### [Given data]

──────────────────────────────

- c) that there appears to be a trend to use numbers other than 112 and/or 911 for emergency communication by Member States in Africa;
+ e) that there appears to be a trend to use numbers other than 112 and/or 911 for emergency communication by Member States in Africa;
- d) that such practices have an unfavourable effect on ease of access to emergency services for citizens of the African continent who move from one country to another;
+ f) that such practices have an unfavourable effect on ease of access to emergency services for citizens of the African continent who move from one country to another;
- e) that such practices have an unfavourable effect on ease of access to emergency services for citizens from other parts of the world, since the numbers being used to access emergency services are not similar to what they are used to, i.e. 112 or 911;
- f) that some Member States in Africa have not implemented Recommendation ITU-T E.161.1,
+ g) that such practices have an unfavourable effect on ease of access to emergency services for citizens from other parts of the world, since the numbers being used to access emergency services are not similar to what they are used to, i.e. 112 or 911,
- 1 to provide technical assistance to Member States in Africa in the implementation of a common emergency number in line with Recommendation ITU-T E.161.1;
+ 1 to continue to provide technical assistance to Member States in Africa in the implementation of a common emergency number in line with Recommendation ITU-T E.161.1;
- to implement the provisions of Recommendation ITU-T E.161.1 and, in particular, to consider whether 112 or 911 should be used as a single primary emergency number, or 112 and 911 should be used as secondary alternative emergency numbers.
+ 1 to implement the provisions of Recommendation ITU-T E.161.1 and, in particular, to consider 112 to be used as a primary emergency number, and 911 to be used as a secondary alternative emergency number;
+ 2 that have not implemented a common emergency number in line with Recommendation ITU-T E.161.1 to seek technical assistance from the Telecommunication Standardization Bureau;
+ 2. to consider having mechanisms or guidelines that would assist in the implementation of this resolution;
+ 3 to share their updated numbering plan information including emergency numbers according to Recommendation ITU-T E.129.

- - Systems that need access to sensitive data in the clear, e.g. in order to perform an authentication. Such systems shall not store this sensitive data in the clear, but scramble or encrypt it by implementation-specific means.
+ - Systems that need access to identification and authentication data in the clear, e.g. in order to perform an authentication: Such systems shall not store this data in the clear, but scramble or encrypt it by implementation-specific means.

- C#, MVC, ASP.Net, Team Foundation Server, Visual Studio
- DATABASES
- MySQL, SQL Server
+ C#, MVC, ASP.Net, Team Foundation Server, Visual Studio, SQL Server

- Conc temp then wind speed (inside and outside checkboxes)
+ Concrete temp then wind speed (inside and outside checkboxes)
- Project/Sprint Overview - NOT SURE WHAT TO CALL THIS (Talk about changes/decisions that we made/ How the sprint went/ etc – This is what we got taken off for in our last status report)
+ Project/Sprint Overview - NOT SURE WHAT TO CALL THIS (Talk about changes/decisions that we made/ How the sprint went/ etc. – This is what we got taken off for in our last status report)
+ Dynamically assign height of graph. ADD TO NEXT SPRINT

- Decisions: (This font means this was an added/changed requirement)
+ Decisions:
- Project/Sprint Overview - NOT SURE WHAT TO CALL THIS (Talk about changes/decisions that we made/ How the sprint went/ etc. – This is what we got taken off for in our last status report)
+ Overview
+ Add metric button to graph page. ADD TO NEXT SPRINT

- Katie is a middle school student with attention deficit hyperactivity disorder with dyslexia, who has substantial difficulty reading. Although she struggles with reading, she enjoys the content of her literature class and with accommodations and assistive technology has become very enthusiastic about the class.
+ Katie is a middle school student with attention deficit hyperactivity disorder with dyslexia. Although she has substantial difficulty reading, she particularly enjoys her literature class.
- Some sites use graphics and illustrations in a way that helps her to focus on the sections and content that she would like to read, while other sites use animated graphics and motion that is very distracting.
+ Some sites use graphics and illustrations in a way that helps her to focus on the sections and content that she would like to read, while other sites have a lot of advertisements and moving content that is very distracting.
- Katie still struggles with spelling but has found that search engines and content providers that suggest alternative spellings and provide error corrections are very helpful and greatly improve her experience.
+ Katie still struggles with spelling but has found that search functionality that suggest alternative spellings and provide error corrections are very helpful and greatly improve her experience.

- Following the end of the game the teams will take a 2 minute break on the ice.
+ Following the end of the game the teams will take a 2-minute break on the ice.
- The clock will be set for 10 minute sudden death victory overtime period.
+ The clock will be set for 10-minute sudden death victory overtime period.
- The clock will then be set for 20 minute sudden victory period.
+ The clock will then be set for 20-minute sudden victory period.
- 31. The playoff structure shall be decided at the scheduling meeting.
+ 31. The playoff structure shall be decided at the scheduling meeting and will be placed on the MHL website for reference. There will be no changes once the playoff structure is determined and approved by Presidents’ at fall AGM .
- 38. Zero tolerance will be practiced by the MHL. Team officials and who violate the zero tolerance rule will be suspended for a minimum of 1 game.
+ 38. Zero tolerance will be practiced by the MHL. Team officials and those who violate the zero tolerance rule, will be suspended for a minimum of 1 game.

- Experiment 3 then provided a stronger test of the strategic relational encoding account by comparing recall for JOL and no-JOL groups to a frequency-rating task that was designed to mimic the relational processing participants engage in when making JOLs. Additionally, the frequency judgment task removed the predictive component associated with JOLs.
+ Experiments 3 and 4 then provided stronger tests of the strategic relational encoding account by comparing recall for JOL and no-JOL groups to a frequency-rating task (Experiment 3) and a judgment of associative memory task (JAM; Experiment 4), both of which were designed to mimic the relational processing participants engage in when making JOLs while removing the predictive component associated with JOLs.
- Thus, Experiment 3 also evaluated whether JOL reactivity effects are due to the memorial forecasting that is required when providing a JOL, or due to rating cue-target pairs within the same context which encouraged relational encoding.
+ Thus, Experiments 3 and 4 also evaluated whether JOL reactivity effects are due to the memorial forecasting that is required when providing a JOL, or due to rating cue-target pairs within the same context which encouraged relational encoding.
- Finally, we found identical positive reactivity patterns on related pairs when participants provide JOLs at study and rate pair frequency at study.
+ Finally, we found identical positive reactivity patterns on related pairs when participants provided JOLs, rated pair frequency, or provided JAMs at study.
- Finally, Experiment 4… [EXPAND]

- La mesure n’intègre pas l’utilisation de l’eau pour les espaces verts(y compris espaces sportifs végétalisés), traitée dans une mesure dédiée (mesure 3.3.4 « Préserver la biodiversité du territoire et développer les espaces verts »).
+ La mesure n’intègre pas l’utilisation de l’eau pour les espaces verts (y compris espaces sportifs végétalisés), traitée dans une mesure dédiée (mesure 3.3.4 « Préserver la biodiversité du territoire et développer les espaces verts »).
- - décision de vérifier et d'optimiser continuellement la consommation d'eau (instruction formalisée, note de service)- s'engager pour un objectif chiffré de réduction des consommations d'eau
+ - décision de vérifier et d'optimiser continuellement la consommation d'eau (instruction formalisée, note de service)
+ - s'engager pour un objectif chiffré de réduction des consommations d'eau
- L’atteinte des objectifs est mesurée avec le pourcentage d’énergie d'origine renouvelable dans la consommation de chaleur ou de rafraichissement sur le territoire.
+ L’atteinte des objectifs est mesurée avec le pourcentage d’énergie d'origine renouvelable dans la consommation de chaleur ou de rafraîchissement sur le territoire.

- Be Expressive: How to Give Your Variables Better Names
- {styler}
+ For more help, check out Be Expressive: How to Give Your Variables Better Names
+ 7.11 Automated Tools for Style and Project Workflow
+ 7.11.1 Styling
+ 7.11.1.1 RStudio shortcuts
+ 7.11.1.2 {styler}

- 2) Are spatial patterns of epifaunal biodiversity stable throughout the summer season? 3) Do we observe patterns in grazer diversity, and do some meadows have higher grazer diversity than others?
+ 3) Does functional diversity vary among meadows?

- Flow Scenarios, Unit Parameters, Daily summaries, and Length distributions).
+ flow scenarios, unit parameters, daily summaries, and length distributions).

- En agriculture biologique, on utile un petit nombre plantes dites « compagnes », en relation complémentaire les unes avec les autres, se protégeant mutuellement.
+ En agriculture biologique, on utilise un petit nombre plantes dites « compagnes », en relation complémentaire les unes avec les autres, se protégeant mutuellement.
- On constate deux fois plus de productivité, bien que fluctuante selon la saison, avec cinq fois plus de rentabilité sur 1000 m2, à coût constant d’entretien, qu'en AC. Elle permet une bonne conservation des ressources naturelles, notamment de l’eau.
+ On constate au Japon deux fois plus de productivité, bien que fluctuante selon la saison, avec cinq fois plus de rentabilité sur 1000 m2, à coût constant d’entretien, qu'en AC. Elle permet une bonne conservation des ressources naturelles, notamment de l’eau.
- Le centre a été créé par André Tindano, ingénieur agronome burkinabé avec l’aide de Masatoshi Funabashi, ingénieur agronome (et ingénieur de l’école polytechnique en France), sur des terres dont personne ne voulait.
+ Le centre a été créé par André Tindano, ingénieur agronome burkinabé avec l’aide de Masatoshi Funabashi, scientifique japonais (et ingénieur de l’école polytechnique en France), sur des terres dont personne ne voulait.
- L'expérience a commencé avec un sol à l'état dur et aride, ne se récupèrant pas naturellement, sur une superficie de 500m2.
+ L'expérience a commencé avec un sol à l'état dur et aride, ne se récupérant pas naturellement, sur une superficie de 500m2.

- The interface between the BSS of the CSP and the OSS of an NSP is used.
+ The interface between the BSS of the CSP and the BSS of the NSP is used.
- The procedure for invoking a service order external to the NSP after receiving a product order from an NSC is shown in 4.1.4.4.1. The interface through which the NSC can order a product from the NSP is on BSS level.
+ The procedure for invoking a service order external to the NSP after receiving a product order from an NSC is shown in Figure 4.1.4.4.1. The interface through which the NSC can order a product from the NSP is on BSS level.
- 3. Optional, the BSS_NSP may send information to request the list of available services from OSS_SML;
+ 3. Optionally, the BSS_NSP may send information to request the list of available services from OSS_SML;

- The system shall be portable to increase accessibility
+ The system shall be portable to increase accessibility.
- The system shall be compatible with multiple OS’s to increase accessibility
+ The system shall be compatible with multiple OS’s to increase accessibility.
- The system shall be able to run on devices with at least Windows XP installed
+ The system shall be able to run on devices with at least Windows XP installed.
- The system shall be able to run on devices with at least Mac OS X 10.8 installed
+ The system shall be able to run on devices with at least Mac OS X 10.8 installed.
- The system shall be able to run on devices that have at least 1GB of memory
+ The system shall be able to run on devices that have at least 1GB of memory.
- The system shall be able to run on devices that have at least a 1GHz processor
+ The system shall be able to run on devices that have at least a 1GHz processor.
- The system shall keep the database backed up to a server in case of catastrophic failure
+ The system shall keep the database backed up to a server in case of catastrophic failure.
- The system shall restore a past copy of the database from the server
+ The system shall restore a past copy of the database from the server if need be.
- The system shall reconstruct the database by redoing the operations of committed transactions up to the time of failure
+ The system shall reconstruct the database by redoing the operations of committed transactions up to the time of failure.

──────────────────────────────

### [Exercise details]
In the entries above, restate word for word the lines between the one holding "- e) that such" and the one holding "- f) that some", inclusive, and nothing besides.

### [Output of the task]
- e) that such practices have an unfavourable effect on ease of access to emergency services for citizens from other parts of the world, since the numbers being used to access emergency services are not similar to what they are used to, i.e. 112 or 911;
- f) that some Member States in Africa have not implemented Recommendation ITU-T E.161.1,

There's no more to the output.